I don't think that's necessarily true, even if it was true for Earth I don't think it's true for every star and planet... What Tier 5 events were around before any stars existed to create the first stars?

The gravity of a planet can raise or lower depending on events happening to it, but that's because to see big events in a short timeframe you'd either have so much KE with all the mass that's being brought that it would cause a high amount of damage, despite that damage being irrelevant to the GBE growing bigger, or you would need to forcibly remove parts of the Earth counteracting GBE and hence spending similar levels of energy. The latter is irrelevant to creation and the former is coincidental.

The point is that gravity, and hence GBE, come from mass, which objects just have. The only way to properly describe its creation is with E=MC^2, not with GBE.
 
Oh yeah, don't interpret my posts as support for just using E=MC^2 for all creation feats.
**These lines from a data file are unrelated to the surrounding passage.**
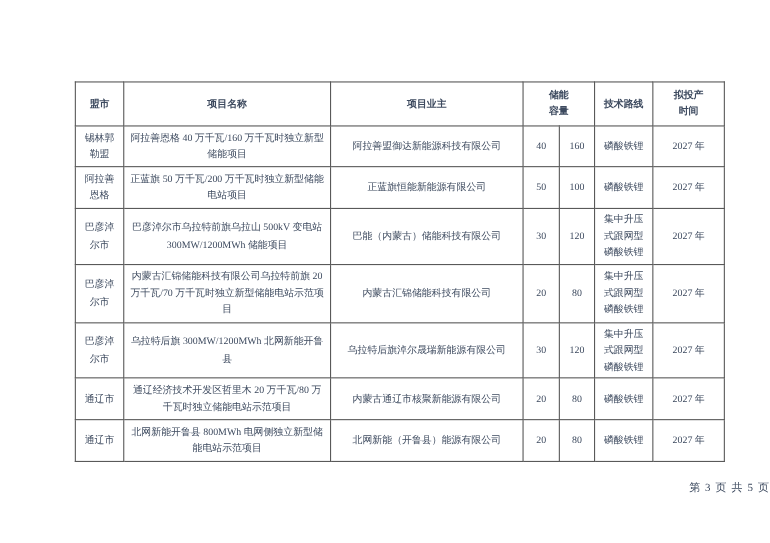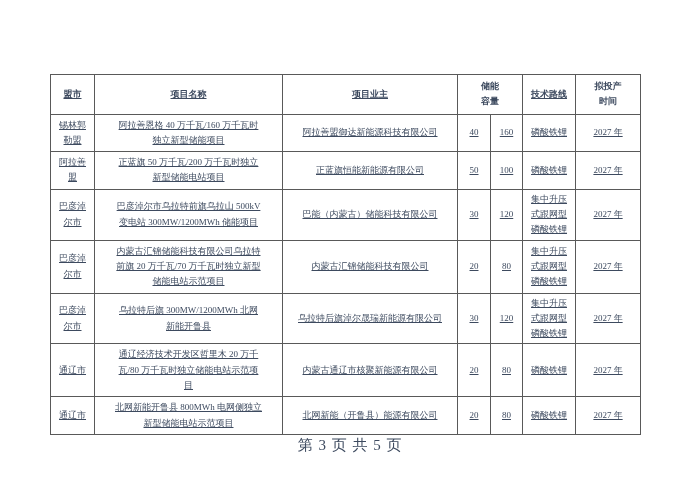--- a/index.html
+++ b/index.html
@@ -21,26 +21,25 @@
     color: var(--text-color);
     overflow: hidden;
   }
   .doc-page {
     position: absolute;
     inset: 0;
     background: var(--bg-color);
   }
   table.project-table {
     position: absolute;
-    left: 50px;
+    left: 68px;
     top: 74px;
     width: 590px;
     border-collapse: collapse;
     table-layout: fixed;
-    text-decoration: underline;
   }
   .project-table th,
   .project-table td {
     border: 1px solid var(--border-color);
     font-size: 9px;
     text-align: center;
     vertical-align: middle;
     padding: 3px 4px;
     line-height: 1.7;
     word-break: break-all;
@@ -53,29 +52,29 @@
   .project-table td { font-weight: normal; }
   .wrap-narrow {
     display: inline-block;
     max-width: 2.2em;
   }
   .wrap-narrow-3 {
     display: inline-block;
     max-width: 3.2em;
   }
   td.cell-tech { padding: 2px 6px; }
-  td.cell-project { padding: 3px 20px; }
+  td.cell-project { padding: 3px 4px; }
   td.cell-capacity { padding: 2px 1px; }
   .page-footer {
     position: absolute;
     left: 0;
     top: 436px;
     width: 700px;
-    text-align: center;
-    font-size: 15px;
+    text-align: right;
+    font-size: 10px;
     letter-spacing: 1px;
     color: var(--text-color);
   }
 </style>
 </head>
 <body>
 
 <div class="doc-page">
 
   <table class="project-table">
@@ -102,21 +101,21 @@
         <tr>
       <td class="cell-city">锡林郭勒盟</td>
       <td class="cell-project">阿拉善恩格 40 万千瓦/160 万千瓦时独立新型储能项目</td>
       <td class="cell-owner">阿拉善盟御达新能源科技有限公司</td>
       <td class="cell-capacity">40</td>
       <td class="cell-capacity">160</td>
       <td class="cell-tech">磷酸铁锂</td>
       <td class="cell-date">2027 年</td>
     </tr>
         <tr>
-      <td class="cell-city">阿拉善盟</td>
+      <td class="cell-city">阿拉善恩格</td>
       <td class="cell-project">正蓝旗 50 万千瓦/200 万千瓦时独立新型储能电站项目</td>
       <td class="cell-owner">正蓝旗恒能新能源有限公司</td>
       <td class="cell-capacity">50</td>
       <td class="cell-capacity">100</td>
       <td class="cell-tech">磷酸铁锂</td>
       <td class="cell-date">2027 年</td>
     </tr>
         <tr>
       <td class="cell-city">巴彦淖尔市</td>
       <td class="cell-project">巴彦淖尔市乌拉特前旗乌拉山 500kV 变电站 300MW/1200MWh 储能项目</td>

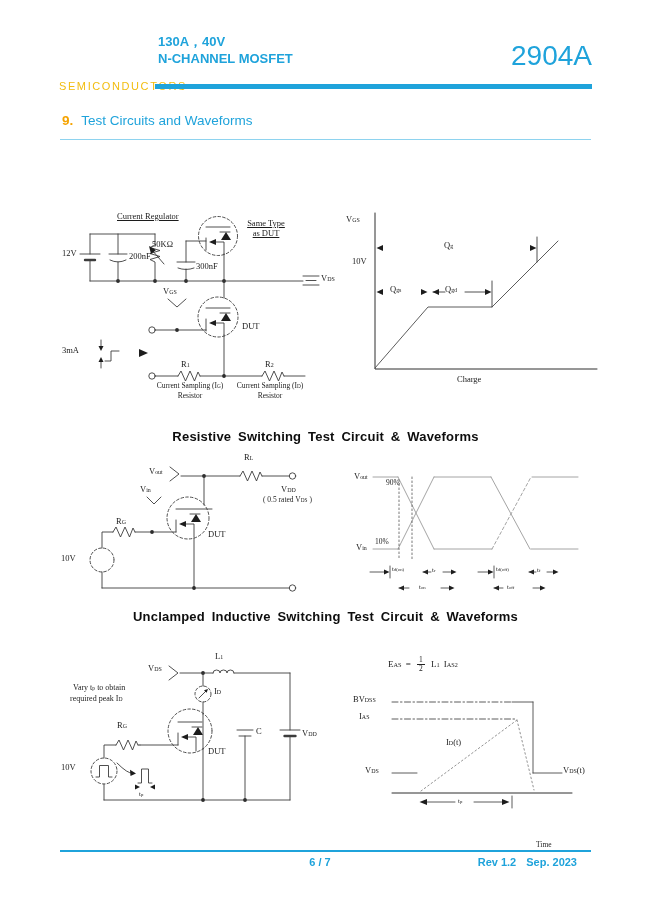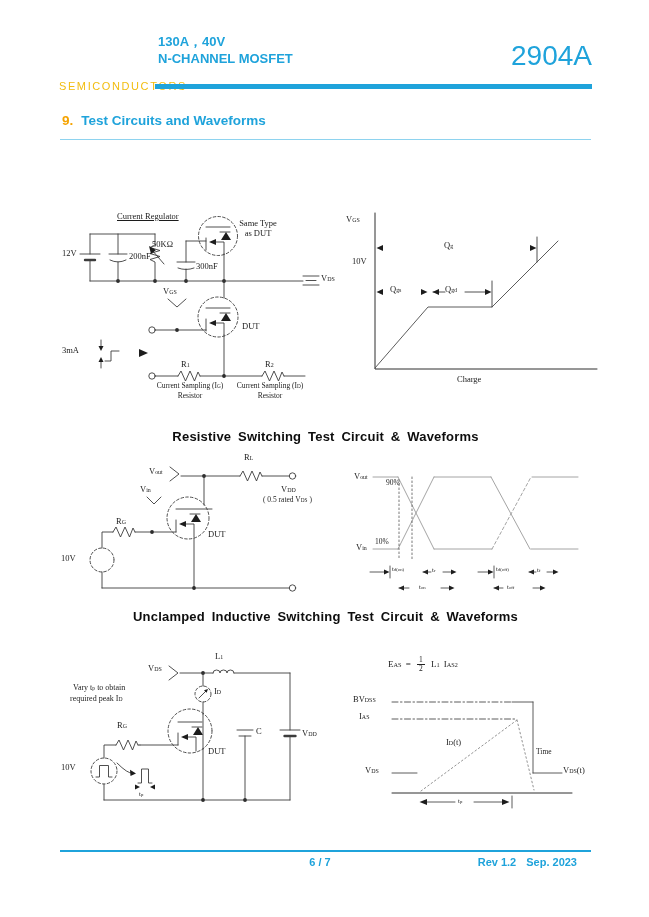--- a/index.html
+++ b/index.html
@@ -10,21 +10,21 @@
             color:#f2bd10;letter-spacing:1px;line-height:48px;}
   .kia-sub{position:absolute;left:59px;top:80px;font-size:11px;font-weight:normal;
            color:#f2bd10;letter-spacing:1.6px;}
   .spec1{position:absolute;left:158px;top:33px;font-size:13px;font-weight:bold;color:#1fa3db;}
   .spec2{position:absolute;left:158px;top:51px;font-size:13px;font-weight:bold;color:#1fa3db;}
   .part-no{position:absolute;right:57px;top:40px;font-size:28px;font-weight:500;color:#1fa3db;margin-left:11px;}
   .hdr-bar{position:absolute;left:155px;top:84px;width:437px;height:5px;background:#1fa3db;}
   
   .sec-head{position:absolute;left:62px;top:113px;font-size:13.5px;font-weight:bold;}
   .sec-num{color:#f5a300;margin-right:8px;}
-  .sec-title{color:#1fa3db;font-weight:700;}
+  .sec-title{color:#1fa3db;font-weight:400;}
   .sec-rule{position:absolute;left:60px;top:139px;width:531px;height:1px;background:#8ed3ef;}
   
   .t-sec{position:absolute;left:60px;width:531px;text-align:center;font-size:13px;
          font-weight:bold;color:#0d0d0d;word-spacing:3px;letter-spacing:.2px;}
   
   .lbl{position:absolute;font-family:"Liberation Serif",serif;font-size:8.5px;
        color:#1c1c1c;white-space:nowrap;line-height:10px;}
   .lbl sub{font-size:70%;vertical-align:-22%;line-height:0;}
   .lbl sup{font-size:68%;vertical-align:35%;line-height:0;}
   .lbl.small{font-size:7.5px;}
@@ -279,21 +279,21 @@
         <polygon class="hd" points="502,799 502,805 509.5,802"></polygon>
       <path class="tm" d="M512,796 V808"></path>
     </g>
   </svg>
 
   <div class="lbl und" style="left:117px;top:204px;">Current Regulator</div>
   <div class="lbl" style="left:62px;top:248px;">12V</div>
   <div class="lbl" style="left:129px;top:251px;">200nF</div>
   <div class="lbl" style="left:152px;top:239px;">50KΩ</div>
   <div class="lbl" style="left:196px;top:261px;">300nF</div>
-  <div class="lbl ctr" style="left:228px;top:218px;width:60px;">
+  <div class="lbl ctr" style="left:236px;top:218px;width:60px;text-decoration:underline;">
     <span>Same Type</span><br>
     <span>as DUT</span>
   </div>
   <div class="lbl" style="left:321px;top:273px;"><span>V</span><sub>DS</sub></div>
   <div class="lbl" style="left:163px;top:286px;"><span>V</span><sub>GS</sub></div>
   <div class="lbl" style="left:242px;top:321px;">DUT</div>
   <div class="lbl" style="left:62px;top:345px;">3mA</div>
   <div class="lbl" style="left:181px;top:359px;"><span>R</span><sub>1</sub></div>
   <div class="lbl" style="left:265px;top:359px;"><span>R</span><sub>2</sub></div>
   <div class="lbl small ctr" style="left:146px;top:381px;width:88px;"><span>Current Sampling (I</span><sub>G</sub><span>)</span></div>
@@ -348,21 +348,21 @@
       </span>
     <span>L</span><sub>1</sub>
     <span style="margin-left:2px;">I</span><sub>AS</sub><sup>2</sup>
   </div>
   <div class="lbl" style="left:353px;top:694px;"><span>BV</span><sub>DSS</sub></div>
   <div class="lbl" style="left:359px;top:711px;"><span>I</span><sub>AS</sub></div>
   <div class="lbl" style="left:446px;top:737px;"><span>I</span><sub>D</sub><span>(t)</span></div>
   <div class="lbl" style="left:365px;top:765px;"><span>V</span><sub>DS</sub></div>
   <div class="lbl" style="left:563px;top:765px;"><span>V</span><sub>DS</sub><span>(t)</span></div>
   <div class="lbl tiny" style="left:458px;top:796px;"><span>t</span><sub>p</sub></div>
-  <div class="lbl small" style="left:536px;top:747px;">Time</div>
+  <div class="lbl small" style="left:536px;top:840px;">Time</div>
 
   <div class="f-rule"></div>
   <div class="f-page">6 / 7</div>
   <div class="f-rev">
     <span>Rev 1.2</span><span>Sep. 2023</span>
   </div>
 
 </div>
 
 </body></html>

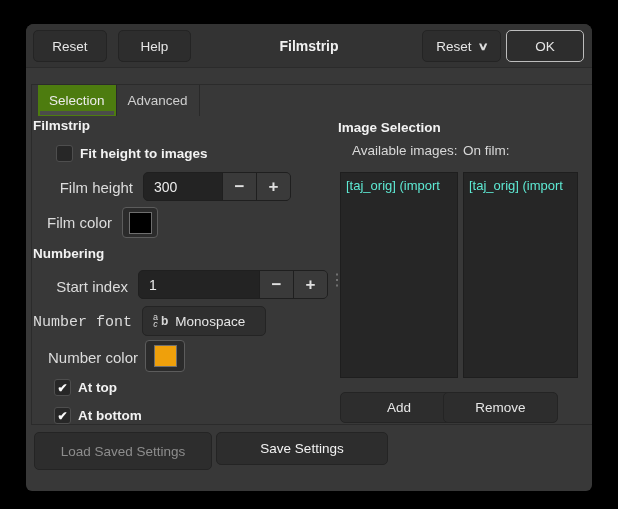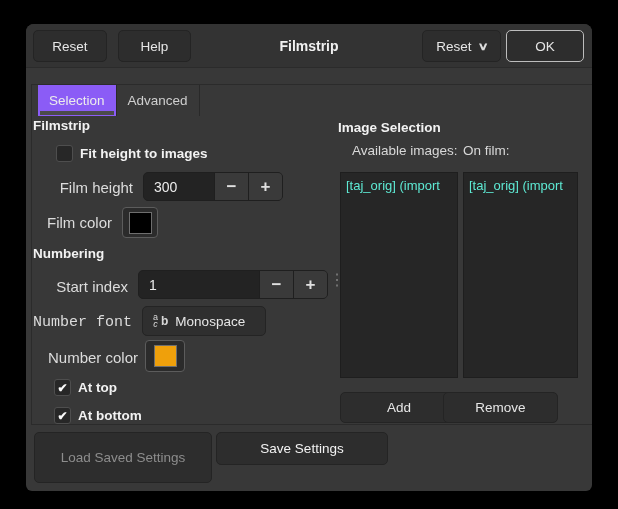--- a/index.html
+++ b/index.html
@@ -25,21 +25,21 @@
   .chev { font-size:11px; font-weight:bold; color:#dcdcdc; transform:scaleX(1.4); }
 
   
   .notebook-border { position:absolute; left:5px; top:60px; width:561px; height:341px;
                      border:1px solid #2b2b2b; border-right:none; pointer-events:none; }
   .tabstrip { position:absolute; left:6px; top:61px; right:0; height:31px; display:flex;
               padding-left:6px; }
   .tab { position:relative; height:31px; display:flex; align-items:center;
          padding:0 11px; font-size:13.5px; color:#cfcfcf; border-right:1px solid #292929;
          cursor:pointer; }
-  .tab.active { background:#8b5cf6; color:#ececec; }
+  .tab.active { background:#4d7c0f; color:#ececec; }
   .tab-indicator { position:absolute; left:2px; right:2px; bottom:1px; height:4px;
                    background:#4b4b4b; }
 
   
   .sec-header { position:absolute; font-weight:bold; font-size:13.5px; color:#f2f2f2; }
   .h-filmstrip { left:7px; top:94px; }
   .h-numbering { left:7px; top:222px; }
 
   .cbrow { position:absolute; display:flex; align-items:center; gap:7px; }
   .checkbox { width:17px; height:17px; background:#272727; border:1px solid #4e4e4e;
@@ -56,21 +56,21 @@
   .l-startindex  { left:0; top:254px; width:102px; }
   .l-numberfont  { left:0; top:290px; width:106px;font-family:Liberation Mono, monospace; }
   .l-numbercolor { left:0; top:325px; width:112px; }
 
   .spinner { position:absolute; display:flex; height:29px;
              border:1px solid #1f1f1f; border-radius:5px; overflow:hidden; background:#232323; }
   .sp-filmheight { left:117px; top:148px; }
   .sp-startindex { left:112px; top:246px; }
   .spin-entry { border:none; outline:none; background:#232323; color:#ececec;
                 font-size:14px; font-family:"Liberation Sans", sans-serif; padding:0 10px; }
-  .sp-filmheight .spin-entry { width:70px; }
+  .sp-filmheight .spin-entry { width:78px; }
   .sp-startindex .spin-entry { width:120px; }
   .spin-btn { width:34px; background:#3a3a3a; border-left:1px solid #1f1f1f;
               display:flex; align-items:center; justify-content:center;
               color:#e0e0e0; font-size:17px; font-weight:bold; cursor:pointer; }
 
   .swatch-btn { position:absolute; background:#2b2b2b; border:1px solid #5c5c5c;
                 border-radius:4px; display:flex; align-items:center; justify-content:center;
                 cursor:pointer; }
   .sw-filmcolor   { left:96px;  top:183px; width:36px; height:31px; }
   .sw-numbercolor { left:119px; top:316px; width:40px; height:32px; }
@@ -94,21 +94,21 @@
   .listbox { position:absolute; top:148px; height:206px; background:#262626;
              border:1px solid #1e1e1e; overflow:hidden; }
   .list-available { left:314px; width:118px; }
   .list-onfilm    { left:437px; width:115px; }
   .list-item { padding:5px 5px; font-size:13px; color:#5eead4; white-space:nowrap; cursor:pointer; }
 
   .btn-add    { left:314px; top:368px; width:118px; height:31px; }
   .btn-remove { left:417px; top:368px; width:115px; height:31px; }
 
   
-  .btn-load { left:8px;   top:408px; width:178px; height:51px; color:#8d8d8d; }
+  .btn-load { left:8px;   top:408px; width:178px; height:38px; color:#8d8d8d; }
   .btn-save { left:190px; top:408px; width:172px; height:33px; color:#f2f2f2; }
 </style>
 </head>
 <body>
 
 <div class="canvas">
   <div class="window">
 
     <div class="titlebar">
       <button class="btn btn-cancel">Reset</button>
We don't need tier 6 duplication and 3-C universe creation (or whatever crazy results that formula gives).
 
I much rather sticking to GBE for creation feats via saying creation = destruction rather than the Mass Energy Conversion.
 
I'm good with using GBE too, but only if created in a conventional way (like rock formation, magma and seas creation, etc.), however for an ex nihilo kind of creation shouldn't use that formula. Would also considere Creation feats as preparation feat if never happened on screen, similar to way destroy a galaxy out screen do not means galaxy level.
 
I disagree with that, forming planets out of nothing should still use GBE instead of Mass Energy conversion similar to how creating storms that happen inside buildings still use CAPE instead of mass energy conversion. We can't just go around saying, "Creation feats aren't feats" because that's the epitome of knit picking.
 
DarkDragonMedeus said:
I'm still not budging based on the original ordeal proposed by me, DT, and Matt tbh.

Creation feats Tier 2 and above are clearly AP feats, I see no reason for why we should knit pick every single creator character in fiction just for creating things smaller than that. Creating planets and stars out of nothing would still require some form of GBE manipulation others-wise those same planets and stars would have 0 gravity.
I suppose that we should probably stick with this solution then.
 
Agnaa said:
@Ant Yeah, if no-one has any rewording suggestions, I'd like to add the following to the Creation page:
Thank you. I think that seems excellent.

Would other staff members be fine with if I add this?